→ Your task
Every line of the records that holds the word "interior" should be copied.

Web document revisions
=== Section Start ===

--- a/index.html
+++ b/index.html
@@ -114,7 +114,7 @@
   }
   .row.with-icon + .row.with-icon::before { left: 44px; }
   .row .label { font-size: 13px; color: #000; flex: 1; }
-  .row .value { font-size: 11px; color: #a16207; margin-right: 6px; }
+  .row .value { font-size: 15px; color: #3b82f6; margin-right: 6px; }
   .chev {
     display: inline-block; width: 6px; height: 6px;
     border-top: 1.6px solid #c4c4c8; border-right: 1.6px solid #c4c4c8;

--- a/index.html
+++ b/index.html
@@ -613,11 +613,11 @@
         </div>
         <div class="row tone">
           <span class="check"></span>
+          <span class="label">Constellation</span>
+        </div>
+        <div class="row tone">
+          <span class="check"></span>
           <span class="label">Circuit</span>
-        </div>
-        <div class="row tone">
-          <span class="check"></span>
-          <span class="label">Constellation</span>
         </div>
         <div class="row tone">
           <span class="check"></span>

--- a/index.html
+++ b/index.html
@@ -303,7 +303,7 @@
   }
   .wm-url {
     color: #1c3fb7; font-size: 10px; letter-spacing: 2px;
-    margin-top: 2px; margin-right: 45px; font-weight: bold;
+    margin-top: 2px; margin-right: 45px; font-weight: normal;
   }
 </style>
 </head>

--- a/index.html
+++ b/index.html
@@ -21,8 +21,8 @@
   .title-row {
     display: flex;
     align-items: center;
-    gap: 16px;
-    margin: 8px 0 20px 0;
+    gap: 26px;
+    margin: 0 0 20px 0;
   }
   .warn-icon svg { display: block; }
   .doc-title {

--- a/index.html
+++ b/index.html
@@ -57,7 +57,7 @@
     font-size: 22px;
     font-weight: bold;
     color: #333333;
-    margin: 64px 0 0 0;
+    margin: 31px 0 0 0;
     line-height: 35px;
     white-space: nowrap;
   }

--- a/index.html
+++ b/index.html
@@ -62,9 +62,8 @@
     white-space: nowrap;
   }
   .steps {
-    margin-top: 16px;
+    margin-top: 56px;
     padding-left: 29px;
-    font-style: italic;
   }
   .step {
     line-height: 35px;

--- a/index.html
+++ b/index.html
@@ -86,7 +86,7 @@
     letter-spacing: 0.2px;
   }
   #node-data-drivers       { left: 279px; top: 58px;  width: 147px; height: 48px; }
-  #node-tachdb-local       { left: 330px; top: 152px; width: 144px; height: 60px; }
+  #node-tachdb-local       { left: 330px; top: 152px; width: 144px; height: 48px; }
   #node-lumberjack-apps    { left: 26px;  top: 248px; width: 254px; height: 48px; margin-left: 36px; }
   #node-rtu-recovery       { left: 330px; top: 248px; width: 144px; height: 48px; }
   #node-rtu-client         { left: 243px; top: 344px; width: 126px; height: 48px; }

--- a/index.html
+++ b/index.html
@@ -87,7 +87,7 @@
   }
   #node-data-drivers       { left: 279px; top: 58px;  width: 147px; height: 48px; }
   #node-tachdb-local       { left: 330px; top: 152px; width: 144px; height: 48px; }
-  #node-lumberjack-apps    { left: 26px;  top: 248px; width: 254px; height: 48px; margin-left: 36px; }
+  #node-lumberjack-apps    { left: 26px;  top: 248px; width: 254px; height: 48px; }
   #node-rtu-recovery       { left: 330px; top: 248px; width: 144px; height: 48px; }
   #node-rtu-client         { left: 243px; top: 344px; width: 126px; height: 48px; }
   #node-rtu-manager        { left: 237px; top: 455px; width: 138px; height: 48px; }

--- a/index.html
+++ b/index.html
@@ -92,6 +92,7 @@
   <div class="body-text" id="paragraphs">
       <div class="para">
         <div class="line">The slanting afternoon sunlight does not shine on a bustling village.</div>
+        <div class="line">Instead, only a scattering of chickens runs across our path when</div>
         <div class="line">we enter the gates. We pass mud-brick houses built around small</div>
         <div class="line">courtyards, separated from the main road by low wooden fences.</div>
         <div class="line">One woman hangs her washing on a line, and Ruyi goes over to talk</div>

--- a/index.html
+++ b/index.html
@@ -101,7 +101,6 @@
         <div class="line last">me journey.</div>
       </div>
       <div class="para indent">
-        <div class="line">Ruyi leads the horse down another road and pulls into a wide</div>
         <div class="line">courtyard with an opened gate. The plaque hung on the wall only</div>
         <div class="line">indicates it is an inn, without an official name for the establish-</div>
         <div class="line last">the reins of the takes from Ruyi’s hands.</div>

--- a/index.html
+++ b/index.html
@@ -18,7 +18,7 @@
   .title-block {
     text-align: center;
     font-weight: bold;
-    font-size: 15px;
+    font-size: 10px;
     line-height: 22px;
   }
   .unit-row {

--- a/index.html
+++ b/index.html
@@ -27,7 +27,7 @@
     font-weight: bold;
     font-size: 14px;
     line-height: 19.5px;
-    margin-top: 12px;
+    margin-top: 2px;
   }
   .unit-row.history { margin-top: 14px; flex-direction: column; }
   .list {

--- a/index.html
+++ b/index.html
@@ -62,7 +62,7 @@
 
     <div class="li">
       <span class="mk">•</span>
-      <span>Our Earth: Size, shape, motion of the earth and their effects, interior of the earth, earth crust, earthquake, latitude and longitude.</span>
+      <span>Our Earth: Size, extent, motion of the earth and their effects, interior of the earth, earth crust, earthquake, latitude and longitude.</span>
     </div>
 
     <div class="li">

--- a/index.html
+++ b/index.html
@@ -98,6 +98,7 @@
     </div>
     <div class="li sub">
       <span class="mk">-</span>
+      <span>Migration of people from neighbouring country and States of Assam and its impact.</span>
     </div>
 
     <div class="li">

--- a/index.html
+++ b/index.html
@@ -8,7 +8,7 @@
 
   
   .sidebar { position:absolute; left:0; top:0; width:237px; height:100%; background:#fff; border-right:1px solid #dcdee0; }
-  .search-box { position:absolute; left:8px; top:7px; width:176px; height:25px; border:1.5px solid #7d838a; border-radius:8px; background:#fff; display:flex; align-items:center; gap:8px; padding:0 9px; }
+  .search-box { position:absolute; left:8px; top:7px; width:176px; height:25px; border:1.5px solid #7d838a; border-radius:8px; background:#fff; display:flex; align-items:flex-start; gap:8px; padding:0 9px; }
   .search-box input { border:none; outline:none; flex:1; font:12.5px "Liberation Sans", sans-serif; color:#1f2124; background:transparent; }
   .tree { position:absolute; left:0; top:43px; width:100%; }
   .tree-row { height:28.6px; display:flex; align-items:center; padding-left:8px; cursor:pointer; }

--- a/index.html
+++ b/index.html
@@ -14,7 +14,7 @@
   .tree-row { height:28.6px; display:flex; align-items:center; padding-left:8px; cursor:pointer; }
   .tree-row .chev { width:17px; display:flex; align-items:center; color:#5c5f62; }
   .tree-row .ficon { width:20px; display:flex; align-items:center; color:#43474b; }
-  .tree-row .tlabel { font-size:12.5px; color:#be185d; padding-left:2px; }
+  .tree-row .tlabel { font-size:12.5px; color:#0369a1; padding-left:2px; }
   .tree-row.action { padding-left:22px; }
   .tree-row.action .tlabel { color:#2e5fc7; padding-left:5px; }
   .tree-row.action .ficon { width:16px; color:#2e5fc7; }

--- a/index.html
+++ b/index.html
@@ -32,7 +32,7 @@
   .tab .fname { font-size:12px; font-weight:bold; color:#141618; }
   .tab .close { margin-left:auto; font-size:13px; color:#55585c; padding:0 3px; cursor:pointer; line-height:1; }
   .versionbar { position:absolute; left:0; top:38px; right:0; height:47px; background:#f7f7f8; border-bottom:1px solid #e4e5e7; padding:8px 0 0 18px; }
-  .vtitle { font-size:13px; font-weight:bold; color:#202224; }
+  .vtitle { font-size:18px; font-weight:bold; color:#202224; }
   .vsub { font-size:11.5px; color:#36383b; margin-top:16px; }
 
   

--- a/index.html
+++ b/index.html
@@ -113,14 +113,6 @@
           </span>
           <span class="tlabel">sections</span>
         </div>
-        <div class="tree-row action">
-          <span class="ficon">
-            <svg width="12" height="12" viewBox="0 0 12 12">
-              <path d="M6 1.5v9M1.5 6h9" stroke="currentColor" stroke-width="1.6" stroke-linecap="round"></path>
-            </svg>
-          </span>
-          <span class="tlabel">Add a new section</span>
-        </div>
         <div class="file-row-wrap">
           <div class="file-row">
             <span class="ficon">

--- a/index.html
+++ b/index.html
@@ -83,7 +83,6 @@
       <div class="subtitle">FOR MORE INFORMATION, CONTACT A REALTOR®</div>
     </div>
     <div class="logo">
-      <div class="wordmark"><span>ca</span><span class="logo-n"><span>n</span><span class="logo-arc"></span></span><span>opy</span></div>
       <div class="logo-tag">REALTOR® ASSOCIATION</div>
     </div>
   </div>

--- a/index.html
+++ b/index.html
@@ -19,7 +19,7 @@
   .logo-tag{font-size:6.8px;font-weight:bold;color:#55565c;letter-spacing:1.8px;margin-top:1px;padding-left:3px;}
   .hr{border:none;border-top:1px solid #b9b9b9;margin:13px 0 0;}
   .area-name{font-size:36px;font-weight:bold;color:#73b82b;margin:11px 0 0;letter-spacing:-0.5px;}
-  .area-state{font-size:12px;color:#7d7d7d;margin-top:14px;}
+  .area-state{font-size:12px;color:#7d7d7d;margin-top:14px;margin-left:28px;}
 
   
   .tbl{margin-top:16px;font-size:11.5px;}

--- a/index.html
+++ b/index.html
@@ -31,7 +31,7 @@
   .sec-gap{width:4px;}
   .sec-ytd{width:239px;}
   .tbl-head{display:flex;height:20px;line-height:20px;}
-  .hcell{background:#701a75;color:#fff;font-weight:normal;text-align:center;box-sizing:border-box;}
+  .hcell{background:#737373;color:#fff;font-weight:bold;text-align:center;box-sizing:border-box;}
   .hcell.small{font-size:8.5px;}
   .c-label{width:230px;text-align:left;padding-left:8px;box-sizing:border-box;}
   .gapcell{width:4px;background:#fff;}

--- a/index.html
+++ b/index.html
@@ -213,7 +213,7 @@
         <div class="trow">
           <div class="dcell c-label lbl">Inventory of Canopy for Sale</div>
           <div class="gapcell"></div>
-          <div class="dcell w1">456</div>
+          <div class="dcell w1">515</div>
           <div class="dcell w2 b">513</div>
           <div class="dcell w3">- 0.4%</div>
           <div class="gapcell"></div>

=== Section End ===

→ Solution to this task
-      <span>Our Earth: Size, shape, motion of the earth and their effects, interior of the earth, earth crust, earthquake, latitude and longitude.</span>
+      <span>Our Earth: Size, extent, motion of the earth and their effects, interior of the earth, earth crust, earthquake, latitude and longitude.</span>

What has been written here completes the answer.